Interestingly enough, says Boulez, the IRCAM experience has forced him to expend more awareness on the music of the past. “It’s good to maintain contact,” he noted at an informal get-together a few days ago. “I don’t conduct music of the past just out of nostalgia, however; I don’t see any good in cooking something again that was already cooked 100 years ago. But I like to remind myself of the impact this music — the Mahler, for example — had on me when I was younger. I look upon my time with an orchestra as a hygienic exercise.”
This year the statewide University of California is helping to spread the hygiene, bringing to Los Angeles a group of 25 handpicked music students who will attend the rehearsals at UCLA and, Boulez promises, have plenty of opportunity to examine the scores, ask questions and learn a lot of challenging music from close up.

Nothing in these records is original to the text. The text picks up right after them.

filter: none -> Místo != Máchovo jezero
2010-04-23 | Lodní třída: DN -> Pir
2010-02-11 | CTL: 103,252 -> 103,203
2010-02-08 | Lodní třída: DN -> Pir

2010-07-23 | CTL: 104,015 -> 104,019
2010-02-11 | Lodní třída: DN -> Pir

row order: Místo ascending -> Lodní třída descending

“It will be an experience in musical realities,” he says. “At the Paris Conservatoire, musical education is completely out of touch with reality. It isn’t enough, just going to concerts; the only real learning comes when you are close to the music-making. Music can be listening, thinking, dreaming… but it also has its practical side: what can you expect of an oboe player? how much does a horn weigh?”

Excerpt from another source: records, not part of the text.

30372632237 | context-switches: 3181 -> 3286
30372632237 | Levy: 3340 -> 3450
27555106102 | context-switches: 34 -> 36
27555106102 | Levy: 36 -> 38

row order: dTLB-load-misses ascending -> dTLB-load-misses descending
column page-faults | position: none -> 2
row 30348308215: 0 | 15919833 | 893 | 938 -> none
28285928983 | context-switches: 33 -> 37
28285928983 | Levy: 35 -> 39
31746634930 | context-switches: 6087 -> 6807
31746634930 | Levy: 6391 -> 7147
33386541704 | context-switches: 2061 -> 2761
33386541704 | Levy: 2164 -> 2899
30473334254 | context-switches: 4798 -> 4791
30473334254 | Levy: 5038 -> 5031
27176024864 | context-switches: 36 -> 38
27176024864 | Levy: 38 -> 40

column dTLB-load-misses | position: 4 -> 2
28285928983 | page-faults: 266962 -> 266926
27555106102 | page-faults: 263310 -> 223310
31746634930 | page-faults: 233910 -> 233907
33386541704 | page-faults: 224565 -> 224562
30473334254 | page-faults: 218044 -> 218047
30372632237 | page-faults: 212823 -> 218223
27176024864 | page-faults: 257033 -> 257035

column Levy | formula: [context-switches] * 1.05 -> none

Lucky students; they couldn’t ask for a better guide into the dry facts of music. There is a mystique that surrounds the Boulez brand of music-making, but it has its roots in the man’s genuine gifts as a conductor. Time and again he has come to an orchestra as guest conductor — notably the Los Angeles Philharmonic in 1984, when it last gave a Boulez series at Royce — and transformed an indifferent, tired ensemble into another orchestra entirely, elegant and exquisite balanced.orchestra that even the archetypal Frenchman only dreams about. Even his New York detractors, put off mostly by Boulez’s penchant for adventurous — shall we say — programming have to admit that the orchestra never sounded so good as during his time there — not before under Bernstein, and certainly not since under Mehta.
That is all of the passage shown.